Anyway, here is the brief paragraph on Jesus' birth.
[i[Birth[/i] Prior to 4 BCE, during the last years of Herod's reign; clearly indicated in Matt. 2:1-23 and also in Luke 1:5. Historical considerations: The story of the census under Quirinius in Luke 2:1-2 cannot be reconciled with this date, since it occured in 6 CE, after the removal of Archelaus.
If the census part of the story is not true, what is lost? Does it damage the integrity of the story?
Last edited by Guest on Sun Dec 18, 2011 2:28 am, edited 1 time in total.
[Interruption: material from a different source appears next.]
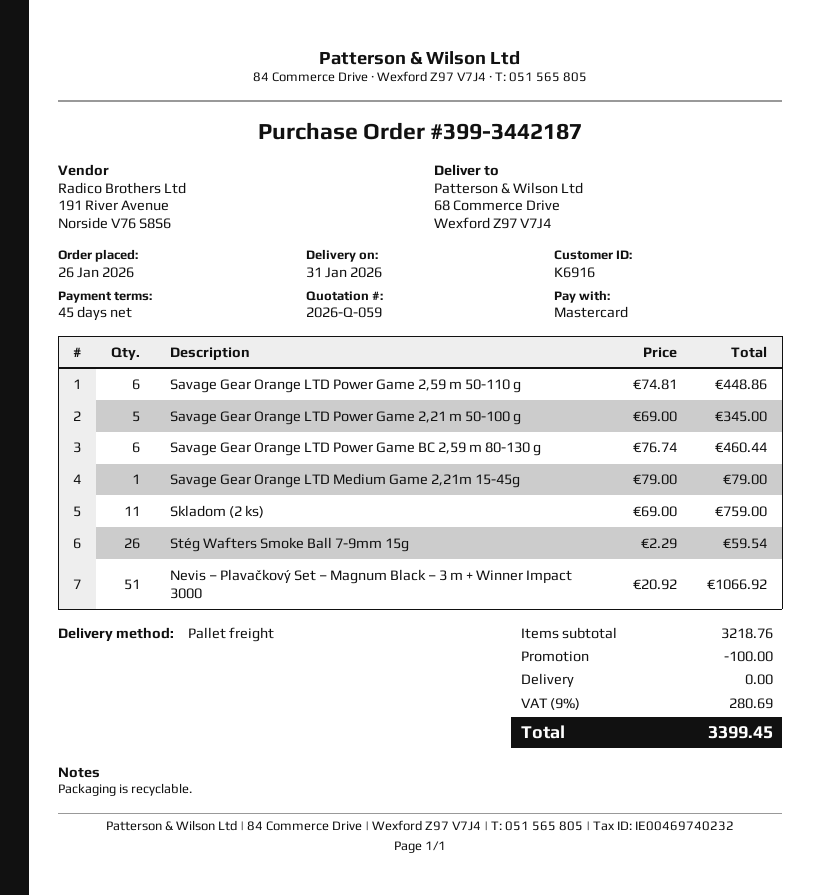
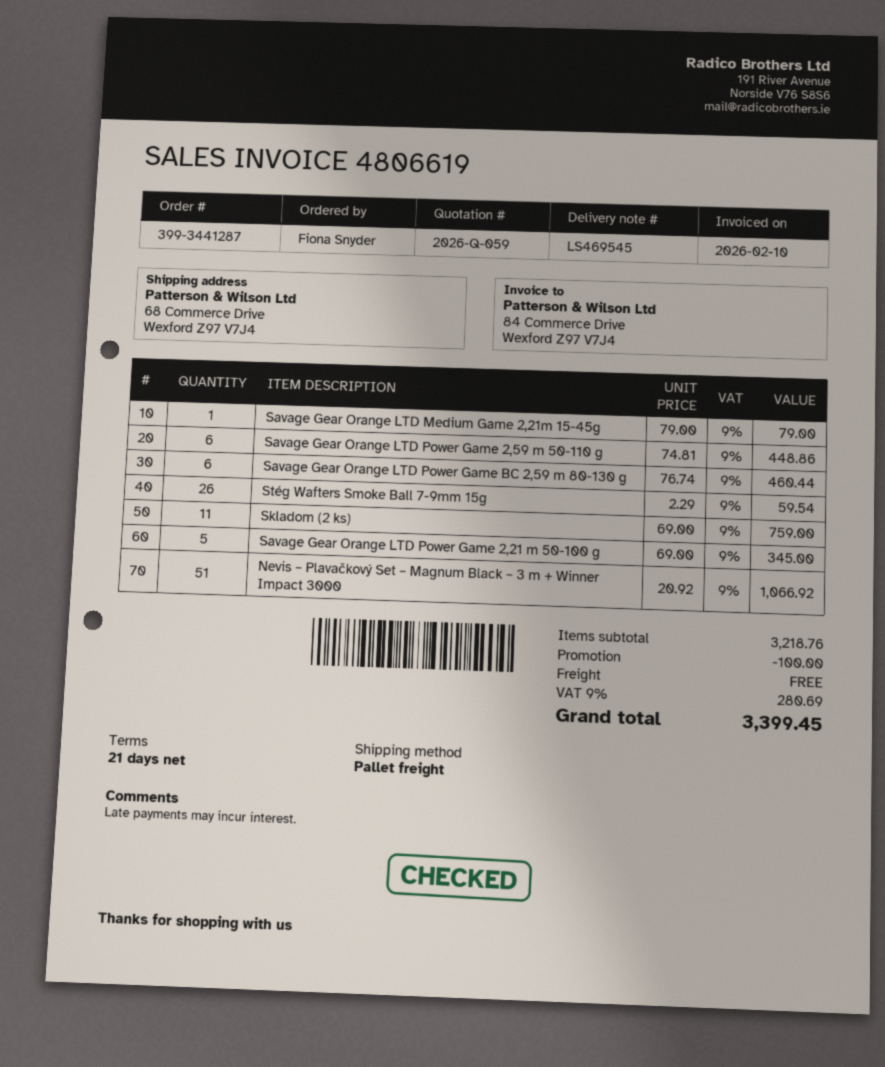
order number: 399-3442187 -> 399-3441287
payment terms: 45 days -> 21 days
~Those who benefit from the status quo always attribute inequities to the choices of the underdog.~Ann Crittenden ~The Goddess is not separate from the world-She is the world and all things in it.~
Wow, this surely is a question for someone else besides me to answer but...I think the Matthew and Luke accounts are referring to two different time periods. Herod vs Quirinius. There are many related issues that remain under debate so my answer is, who knows?
:-)
Failure is not falling down but refusing to get up.
Chinese Proverb
I think it is a commonplace of New Testament scholarship that the 'infancy narratives' have problems fitting in with history. That is quite apart from the mistake of a 6th-century writer (Dionysius Exiguus, which being interpreted means 'Little Dennis') who left us with the problem that Jesus may well have been born in 4 BC according to the conventional reckoning.
Perhaps we should recall that even if we take those parts of the Gospels dealing with Jesus's adult life as being based on eye-witness sources written down not long after the events (which I do not think they were), the evidence available from the time of his birth three decades earlier would have been much, much more shaky and difficult to make sense of.
Zadok: I did not have a faith crisis. I discovered that the Church was having a truth crisis. Maksutov: That's the problem with this supernatural stuff, it doesn't really solve anything. It's a placeholder for ignorance.